Shell-BG deal clears last regulatory hurdle
LONDON – Royal Dutch Shell RDSa.l cleared the final regulatory hurdle for its takeover of BG Group after receiving the green light from China on Monday, leaving the deal on track for completion by early 2016 following shareholder votes.
The combination will transform Shell into the world’s top liquefied natural gas (LNG) trader and a major offshore oil producer focussed on Brazil’s rapidly-developing sub-salt oil basin that would rival Exxon Mobil’s (XOM.N) position as the world’s biggest international oil company.
The acquisition, worth about $70 billion (£46.08 billion) when it was announced and the biggest in the sector in a decade, had already received mandatory and unconditional approvals from Australia, Brazil and the European Union.
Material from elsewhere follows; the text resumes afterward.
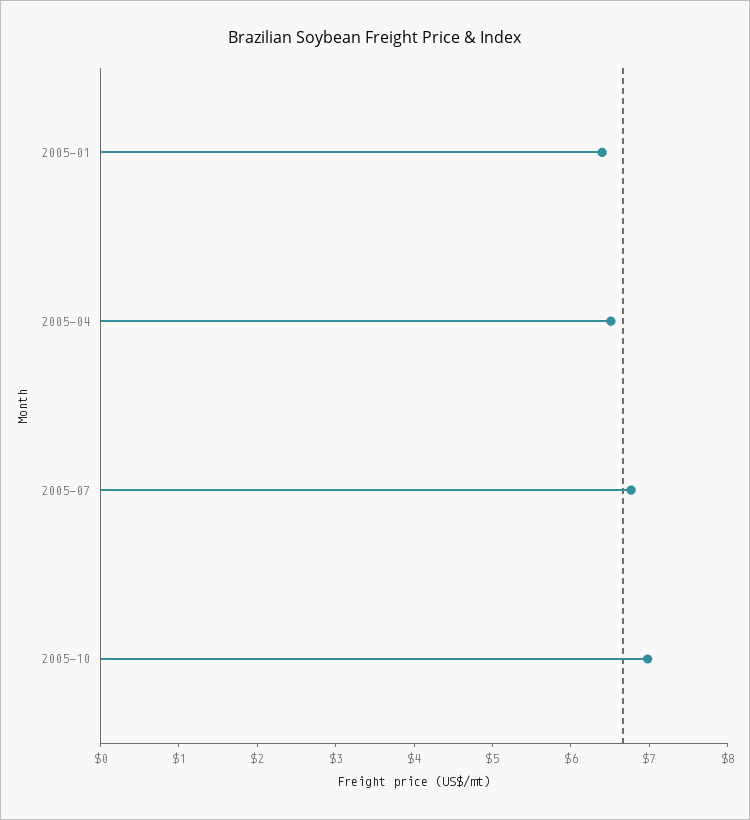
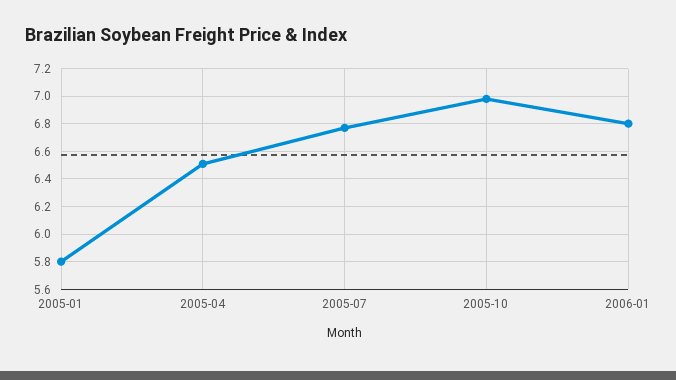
2005-01: 6.4 -> 5.8
2006-01: none -> 6.8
Shell shares were little changes by 0815 GMT, while BG shares traded nearly 2 percent higher.
Last month, sources told Reuters that the Chinese Ministry of Commerce (MOFCOM) had pressed Shell to sweeten long-term LNG supply contracts as the world’s top energy consumer faces a large surfeit over the next five years.
Since its announcement on April 8, when oil was at around $55 a barrel, Shell has had to battle a slump in oil prices and investor concerns over the financial merits of the deal in the face of an extended period of weak energy prices. (Graphic: Shell offer for BG Group: link.reuters.com/qyf54w)
Heralding a “more resilient and competitive” business, the Anglo-Dutch company slashed the combined group’s planned investment programme, highlighted cost savings of $3.5 billion and announced plans for $30 billion in asset disposals to pay for the acquisition while maintaining the cherished dividend.
With the regulatory approvals out of the way, Shell and BG turn their focus to shareholders and will publish within weeks a prospectus containing information on the deal and the change in the share structure and also announce dates for general meetings where the transaction will be put to vote.
“We will now seek approval from both sets of shareholders as we move towards deal completion in early 2016,” Shell CEO Ben van Beurden said, according to the company statement.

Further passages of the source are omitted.